Requirement: In the records below, some lines contain "Graphite"; state the number of such lines and nothing else.

Study material:
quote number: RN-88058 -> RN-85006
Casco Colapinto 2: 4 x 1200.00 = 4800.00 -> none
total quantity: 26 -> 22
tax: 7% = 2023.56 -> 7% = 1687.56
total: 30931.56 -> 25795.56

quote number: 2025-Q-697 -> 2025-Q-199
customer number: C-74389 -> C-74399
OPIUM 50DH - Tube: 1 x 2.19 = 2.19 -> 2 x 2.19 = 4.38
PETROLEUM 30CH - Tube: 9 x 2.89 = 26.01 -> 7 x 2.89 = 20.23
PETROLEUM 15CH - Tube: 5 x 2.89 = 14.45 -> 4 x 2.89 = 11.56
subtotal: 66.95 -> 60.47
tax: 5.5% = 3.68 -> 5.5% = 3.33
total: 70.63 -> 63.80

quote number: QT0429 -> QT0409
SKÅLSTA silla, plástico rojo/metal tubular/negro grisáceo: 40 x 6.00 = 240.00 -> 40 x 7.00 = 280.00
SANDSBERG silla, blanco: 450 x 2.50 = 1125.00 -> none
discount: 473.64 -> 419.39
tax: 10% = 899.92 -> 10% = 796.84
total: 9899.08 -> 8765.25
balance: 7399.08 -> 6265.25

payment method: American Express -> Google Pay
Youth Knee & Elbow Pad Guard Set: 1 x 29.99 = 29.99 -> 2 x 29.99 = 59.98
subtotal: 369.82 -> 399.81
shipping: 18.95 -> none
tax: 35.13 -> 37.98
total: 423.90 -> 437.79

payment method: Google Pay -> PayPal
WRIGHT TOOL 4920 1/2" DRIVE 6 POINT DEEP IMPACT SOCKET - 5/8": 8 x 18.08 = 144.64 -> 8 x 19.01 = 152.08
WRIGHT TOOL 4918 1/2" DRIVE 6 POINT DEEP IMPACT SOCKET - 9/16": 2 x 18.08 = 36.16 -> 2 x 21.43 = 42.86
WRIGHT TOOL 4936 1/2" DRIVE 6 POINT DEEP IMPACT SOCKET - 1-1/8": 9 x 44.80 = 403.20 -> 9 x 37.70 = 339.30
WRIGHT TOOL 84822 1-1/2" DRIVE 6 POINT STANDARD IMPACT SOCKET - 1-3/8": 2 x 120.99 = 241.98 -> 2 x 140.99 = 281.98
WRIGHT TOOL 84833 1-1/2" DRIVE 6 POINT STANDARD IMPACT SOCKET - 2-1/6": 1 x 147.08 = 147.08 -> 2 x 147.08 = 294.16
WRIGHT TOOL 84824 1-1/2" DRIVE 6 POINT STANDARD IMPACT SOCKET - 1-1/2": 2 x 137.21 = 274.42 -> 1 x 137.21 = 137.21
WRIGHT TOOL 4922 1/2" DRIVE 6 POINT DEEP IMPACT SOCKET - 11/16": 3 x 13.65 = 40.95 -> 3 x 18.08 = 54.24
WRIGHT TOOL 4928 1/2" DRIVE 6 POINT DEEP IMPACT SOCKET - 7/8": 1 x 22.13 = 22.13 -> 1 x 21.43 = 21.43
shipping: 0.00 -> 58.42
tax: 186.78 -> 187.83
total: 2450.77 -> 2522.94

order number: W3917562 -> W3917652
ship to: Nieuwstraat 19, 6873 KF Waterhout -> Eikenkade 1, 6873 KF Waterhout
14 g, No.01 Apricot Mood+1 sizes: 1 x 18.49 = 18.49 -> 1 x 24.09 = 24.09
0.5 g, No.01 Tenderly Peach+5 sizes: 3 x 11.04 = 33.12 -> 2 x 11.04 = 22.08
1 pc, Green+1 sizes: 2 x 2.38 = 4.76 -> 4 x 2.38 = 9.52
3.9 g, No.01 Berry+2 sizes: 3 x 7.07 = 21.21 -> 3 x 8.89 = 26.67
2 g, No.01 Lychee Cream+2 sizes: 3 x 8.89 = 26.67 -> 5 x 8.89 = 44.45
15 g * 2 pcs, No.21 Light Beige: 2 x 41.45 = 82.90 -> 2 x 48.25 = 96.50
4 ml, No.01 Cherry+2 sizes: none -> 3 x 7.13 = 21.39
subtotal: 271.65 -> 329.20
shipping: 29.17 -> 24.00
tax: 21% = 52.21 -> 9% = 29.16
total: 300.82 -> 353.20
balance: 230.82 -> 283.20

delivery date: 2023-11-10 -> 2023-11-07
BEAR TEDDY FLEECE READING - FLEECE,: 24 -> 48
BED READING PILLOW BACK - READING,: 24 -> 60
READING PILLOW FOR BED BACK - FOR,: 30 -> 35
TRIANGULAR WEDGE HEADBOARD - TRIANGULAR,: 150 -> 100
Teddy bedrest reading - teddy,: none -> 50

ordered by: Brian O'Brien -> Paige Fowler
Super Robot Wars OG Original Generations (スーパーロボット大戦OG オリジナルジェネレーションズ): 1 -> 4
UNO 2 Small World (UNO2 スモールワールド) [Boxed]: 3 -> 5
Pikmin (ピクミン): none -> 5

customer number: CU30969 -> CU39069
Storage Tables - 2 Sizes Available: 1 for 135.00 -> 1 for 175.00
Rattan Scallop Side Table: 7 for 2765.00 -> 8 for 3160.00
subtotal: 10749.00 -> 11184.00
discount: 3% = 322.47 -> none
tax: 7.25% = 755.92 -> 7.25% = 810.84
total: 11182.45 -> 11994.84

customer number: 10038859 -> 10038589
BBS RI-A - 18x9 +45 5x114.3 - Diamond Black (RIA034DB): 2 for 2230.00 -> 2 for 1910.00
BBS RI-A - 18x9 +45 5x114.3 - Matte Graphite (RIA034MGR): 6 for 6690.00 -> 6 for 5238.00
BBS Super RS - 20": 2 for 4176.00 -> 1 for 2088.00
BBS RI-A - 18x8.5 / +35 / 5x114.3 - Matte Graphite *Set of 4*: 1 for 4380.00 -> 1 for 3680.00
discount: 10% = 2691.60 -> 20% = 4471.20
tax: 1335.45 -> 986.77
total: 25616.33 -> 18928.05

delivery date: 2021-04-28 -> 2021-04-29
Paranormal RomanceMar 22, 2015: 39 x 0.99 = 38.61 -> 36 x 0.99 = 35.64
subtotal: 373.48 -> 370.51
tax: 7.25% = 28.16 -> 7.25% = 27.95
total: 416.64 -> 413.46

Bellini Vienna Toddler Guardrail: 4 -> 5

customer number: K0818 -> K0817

Answer box: 2